TASK:
Look through the data below, and copy each line that carries the word "obiettivo".
═════ RECORDS FOR THIS EXERCISE ═════
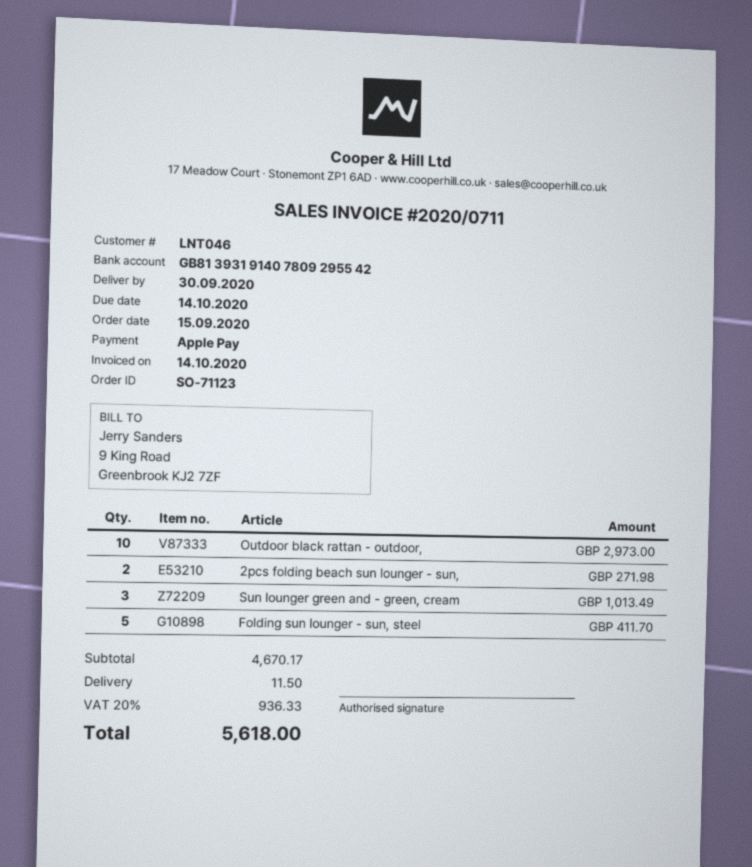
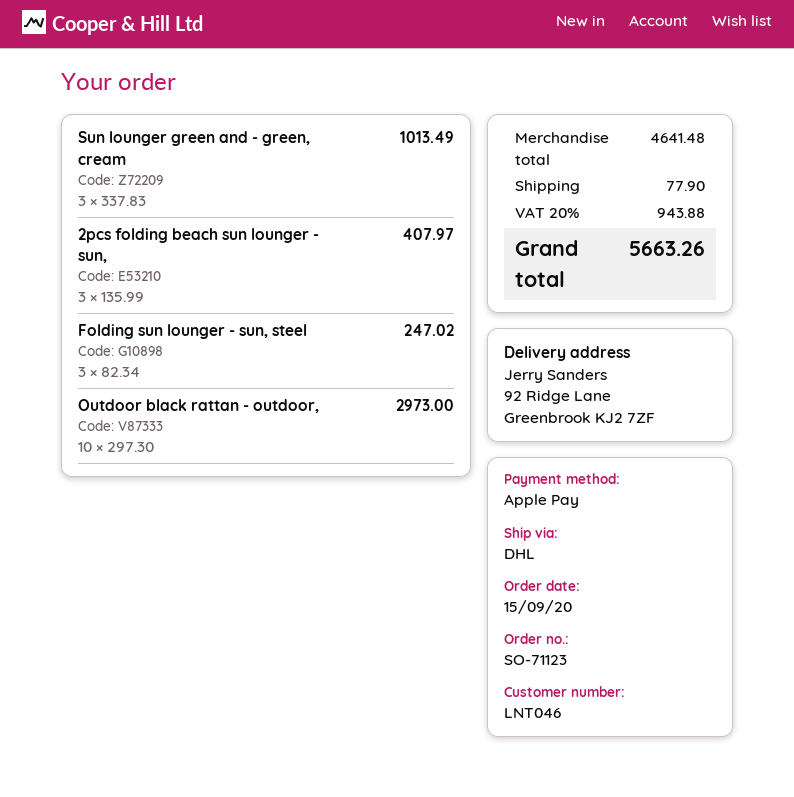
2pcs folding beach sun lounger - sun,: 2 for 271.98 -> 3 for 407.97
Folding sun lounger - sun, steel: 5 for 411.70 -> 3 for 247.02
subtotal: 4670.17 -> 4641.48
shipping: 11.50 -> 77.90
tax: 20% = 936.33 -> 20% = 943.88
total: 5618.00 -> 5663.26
═════
═════ RECORDS FOR THIS EXERCISE ═════
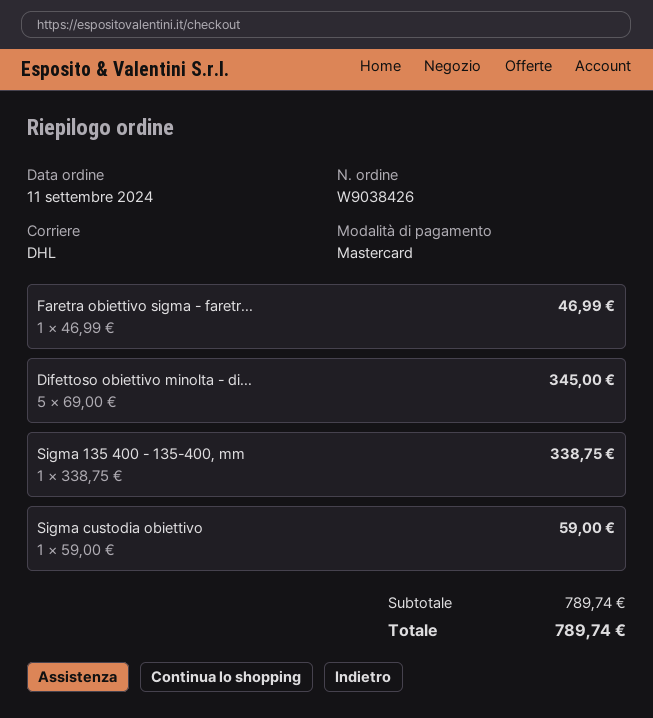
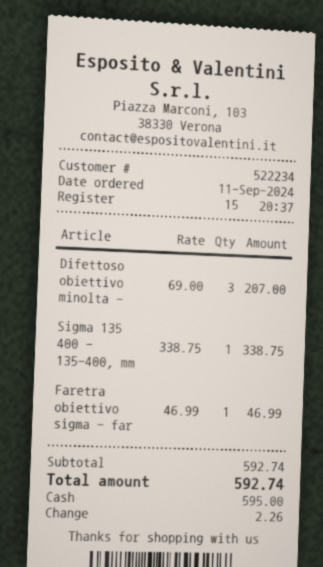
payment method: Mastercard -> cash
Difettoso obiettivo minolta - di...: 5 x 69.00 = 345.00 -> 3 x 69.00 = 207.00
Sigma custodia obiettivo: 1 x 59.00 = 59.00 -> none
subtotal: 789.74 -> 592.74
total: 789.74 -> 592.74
═════
SOLUTION TO THE PROBLEM:
Difettoso obiettivo minolta - di...: 5 x 69.00 = 345.00 -> 3 x 69.00 = 207.00
Sigma custodia obiettivo: 1 x 59.00 = 59.00 -> none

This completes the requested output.